Notre point de départ, c’est les années 68, c’est-à-dire la séquence
qui court du début des années 60 jusqu'à la fin des années 70. Nous cherchons à
savoir ce qui s’est joué d’important dans le cinéma de cette période et prendre
la mesure des enjeux de ce qu’on peut appeler modernité cinématographique. Nous voulons le faire par le cinéma
lui-même, c’est-à-dire par des films, des montages, des projections publiques.
Montage d’extraits de films de cette époque, en les confrontant à ceux qui se
fabriquaient avant eux, comme à ceux qui se fabriquent aujourd’hui. Faire ce
travail pour commencer à penser, par des rapports spécifiquement
cinématographiques, ce que nous pourrons faire demain. Notre proposition en
somme est d’amorcer à cette occasion nos propres histoires du cinéma,
mais cette fois de façon collective, et de plus avec la conviction que le
cinématographe, loin d’être dans son déclin comme le prophétise Godard, est au
contraire encore capable de produire des rebondissements décisifs.
Certains des films produits
du début des années 60 jusqu’à la fin des années 70 ont été en rupture avec ce
qui se faisait avant eux. Nous pensons que c’est dans les ruptures que l’on
voit le mieux ce qui fait la spécificité d’un art, que les traces laissées par
ces inflexions décisives ne peuvent qu’intéresser notre temps, que celui-ci a
besoin de ces traces pour inventer de nouveaux chemins cinématographiques.
Notre idée est que sur tous
les points importants du cinéma de la modernité - c’est-à-dire les questions de
production, les rapports entre politique et cinéma, l’invention d’un regard et
d’une écoute d’un genre nouveau, et enfin le rapport qu’entretient le cinéma
avec les autres arts — nous pouvons et devons aujourd’hui faire un pas de plus.

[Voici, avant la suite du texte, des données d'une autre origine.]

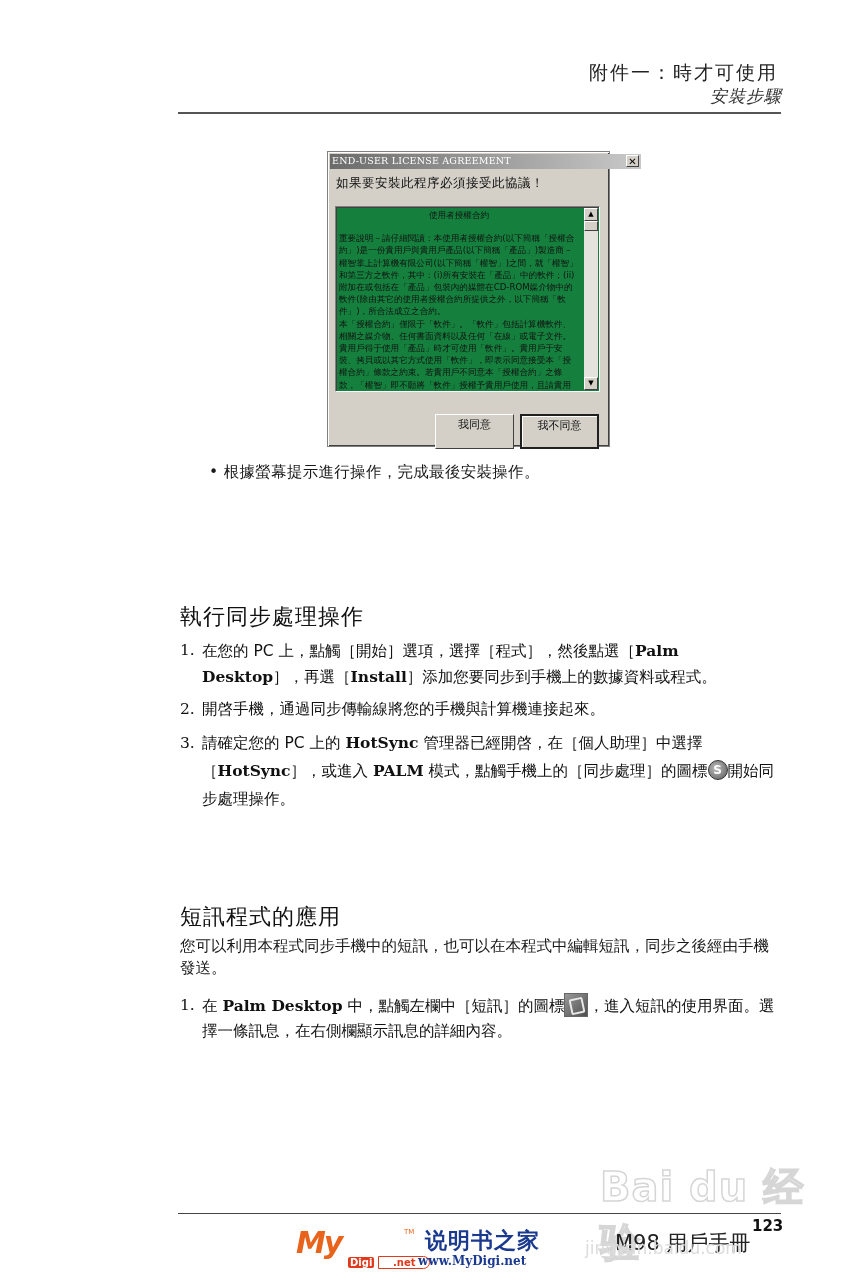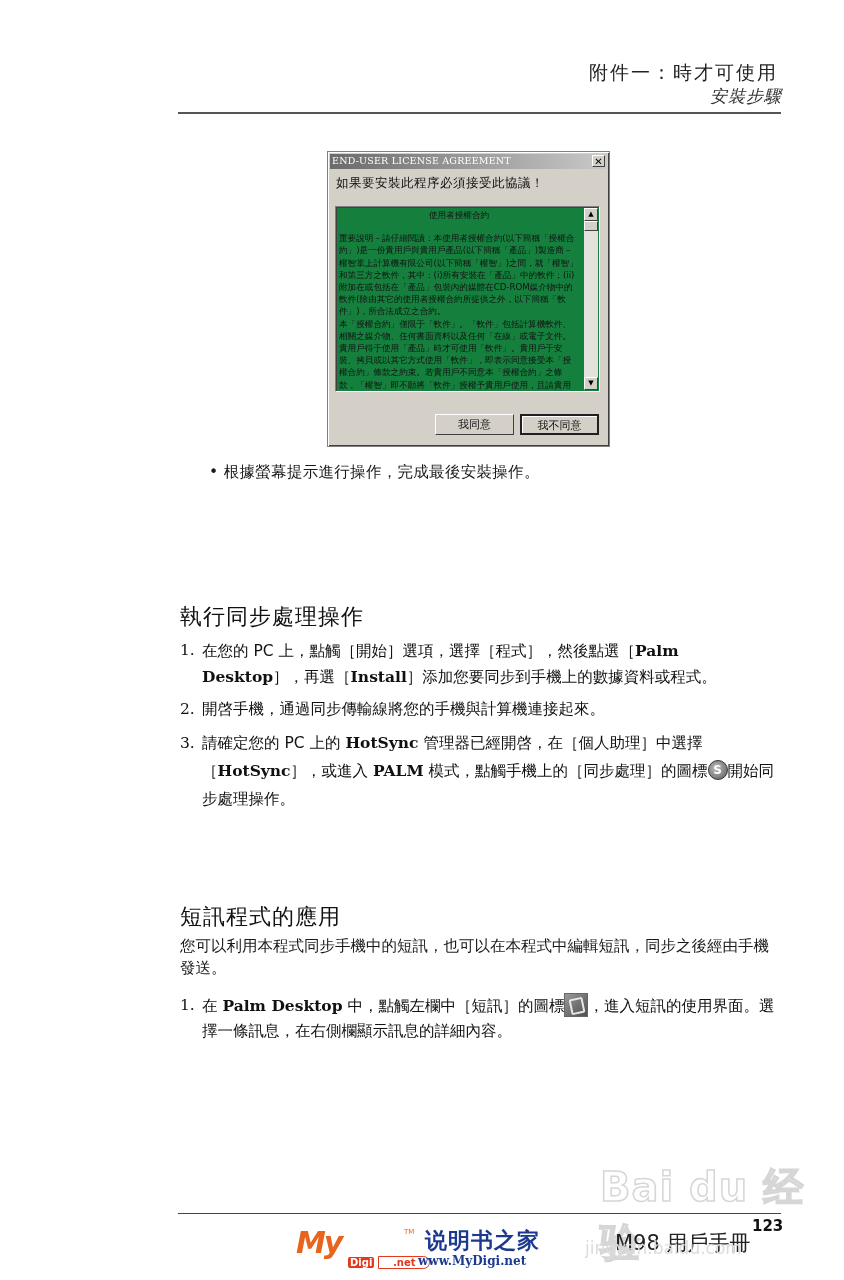--- a/index.html
+++ b/index.html
@@ -12,7 +12,7 @@
   .hdr-rule{left:178px;top:112px;width:603px;height:2px;background:#555;}
   
   .dlg{left:327px;top:151px;width:283px;height:296px;background:#d4d0c8;border:1px solid #808080;box-shadow:inset 1px 1px 0 #fff, inset -1px -1px 0 #404040;box-sizing:border-box;}
-  .dlg-titlebar{left:2px;top:2px;width:277px;height:15px;background:linear-gradient(to right,#6b6b6b,#c9c9c9);}
+  .dlg-titlebar{left:2px;top:2px;width:277px;height:15px;background:linear-gradient(to right,#6b6b6b,#c9c9c9);padding-left:34px;}
   .dlg-title{left:2px;top:1px;font-family:"DejaVu Serif",serif;font-size:9.5px;color:#fff;letter-spacing:0.2px;white-space:nowrap;}
   .dlg-close{right:2px;top:1px;width:13px;height:12px;background:#d4d0c8;border:1px solid;border-color:#fff #404040 #404040 #fff;font-size:10px;line-height:11px;text-align:center;font-family:"DejaVu Sans",sans-serif;font-weight:bold;color:#000;box-sizing:border-box;}
   .dlg-prompt{left:8px;top:23px;font-size:12.5px;font-family:"DejaVu Sans",sans-serif;color:#111;letter-spacing:0.5px;}

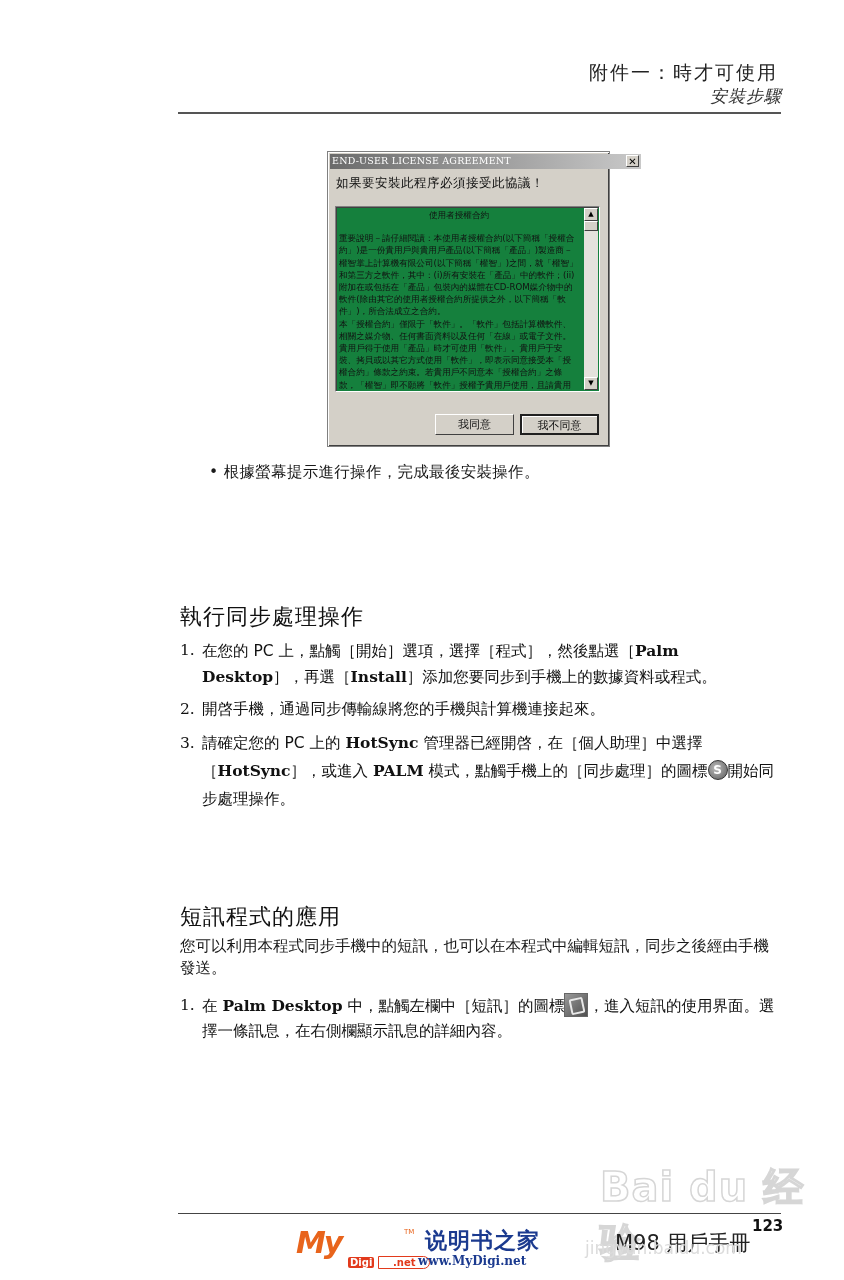--- a/index.html
+++ b/index.html
@@ -25,7 +25,7 @@
   .sb-up{left:0;top:0;}
   .sb-thumb{left:0;top:13px;height:10px;}
   .sb-down{left:0;bottom:0;}
-  .dlg-btn{top:262px;width:79px;height:21px;background:#d4d0c8;border:1px solid;border-color:#fff #404040 #404040 #fff;box-sizing:border-box;font-family:"DejaVu Sans",sans-serif;font-size:11px;text-align:center;line-height:19px;color:#111;}
+  .dlg-btn{top:262px;width:79px;height:35px;background:#d4d0c8;border:1px solid;border-color:#fff #404040 #404040 #fff;box-sizing:border-box;font-family:"DejaVu Sans",sans-serif;font-size:11px;text-align:center;line-height:19px;color:#111;}
   .btn-agree{left:107px;}
   .btn-disagree{left:192px;border:2px solid #202020;box-shadow:inset 1px 1px 0 #fff;}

Cet atelier, qui se déroulera
tout au long de la semaine Hétérophonies/68,
proposera à tous ceux qui veulent y participer de ne pas se résigner à
poursuivre sa carrière de fabriquant solitaire de films, comme celle de
spectateur atomisé. Dans ces moments de projection et d’étude, cinéastes et
spectateurs seront invités à se réapproprier les questions que pose le cinéma
des années 68, avec l’espoir qu’en rapprochant réellement des gens, des images
et des sons, pourront surgir des idées inédites permettant d’entrevoir un
cinéma à venir.
Voici donc quatre
orientations de travail.
1. À partir de l’année 68, la
production, c’est-à-dire la fabrication des films, n’est plus réservée aux
personnes sorties d’écoles spécifiques et professionnalisantes mais devient
l’affaire des gens qui s’intéressent au cinéma depuis un autre point. Les films
les plus décisifs de cette période naissent de gens fréquentant assidûment des
cinémathèques, des ciné-clubs et des salles de cinéma. Dorénavant, c’est du
point du spectateur, c’est-à-dire du regard, de l’écoute et de la diffusion,
que des films se penseront et se fabriqueront. Parallèlement, naîtront des
films issus des usines, fabriqués par des gens convaincus que les outils de
production cinématographique peuvent être appropriés par n’importe qui, par
tous ceux qui croient qu’il est possible, par le cinéma, de penser le monde
dans lequel on vit et dans lequel des inégalités violentes se font jour.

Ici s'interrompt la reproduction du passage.